- **Required work**
From the line that contains "Irish Divot Repair" to the final line of the entries, return every line exactly and leave out all others.

- **The data**
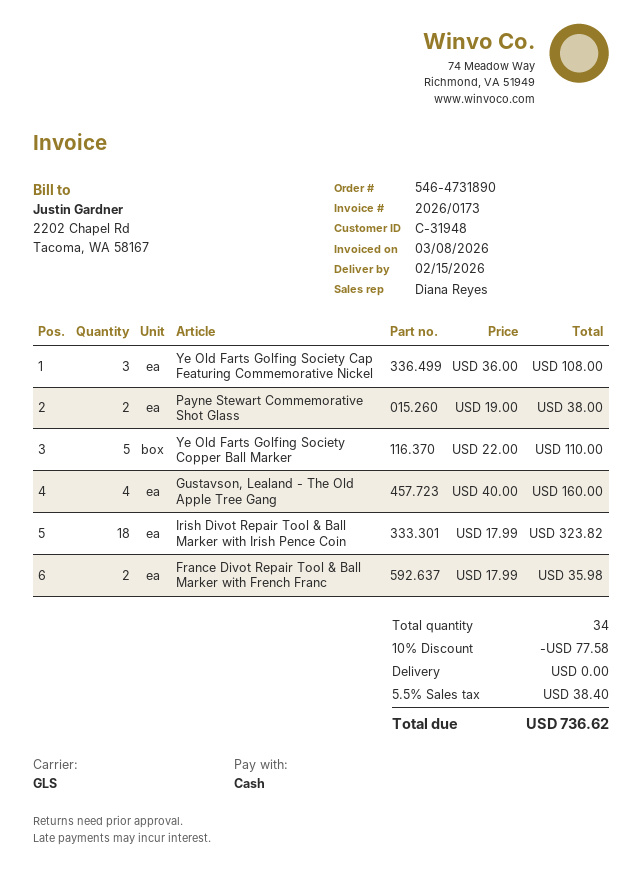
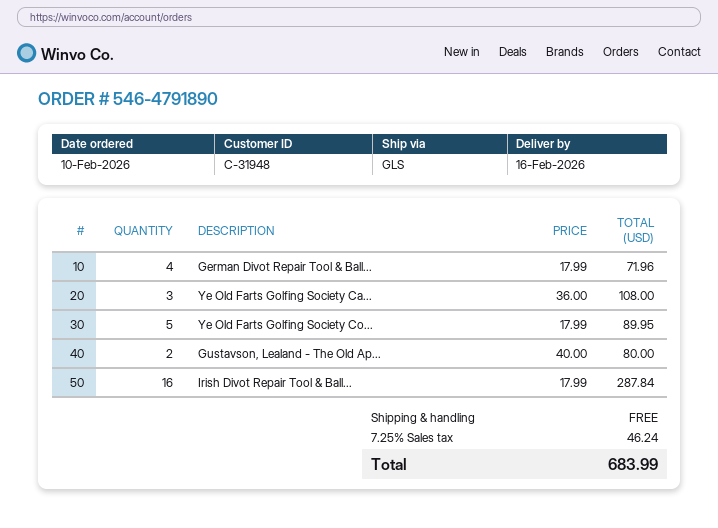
order number: 546-4731890 -> 546-4791890
delivery date: 2026-02-15 -> 2026-02-16
Payne Stewart Commemorative Shot Glass: 2 x 19.00 = 38.00 -> none
Ye Old Farts Golfing Society Copper Ball Marker: 5 x 22.00 = 110.00 -> 5 x 17.99 = 89.95
Gustavson, Lealand - The Old Apple Tree Gang: 4 x 40.00 = 160.00 -> 2 x 40.00 = 80.00
Irish Divot Repair Tool & Ball Marker with Irish Pence Coin: 18 x 17.99 = 323.82 -> 16 x 17.99 = 287.84
France Divot Repair Tool & Ball Marker with French Franc: 2 x 17.99 = 35.98 -> none
German Divot Repair Tool & Ball...: none -> 4 x 17.99 = 71.96
discount: 10% = 77.58 -> none
tax: 5.5% = 38.40 -> 7.25% = 46.24
total: 736.62 -> 683.99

- **Answer to the exercise**
Irish Divot Repair Tool & Ball Marker with Irish Pence Coin: 18 x 17.99 = 323.82 -> 16 x 17.99 = 287.84
France Divot Repair Tool & Ball Marker with French Franc: 2 x 17.99 = 35.98 -> none
German Divot Repair Tool & Ball...: none -> 4 x 17.99 = 71.96
discount: 10% = 77.58 -> none
tax: 5.5% = 38.40 -> 7.25% = 46.24
total: 736.62 -> 683.99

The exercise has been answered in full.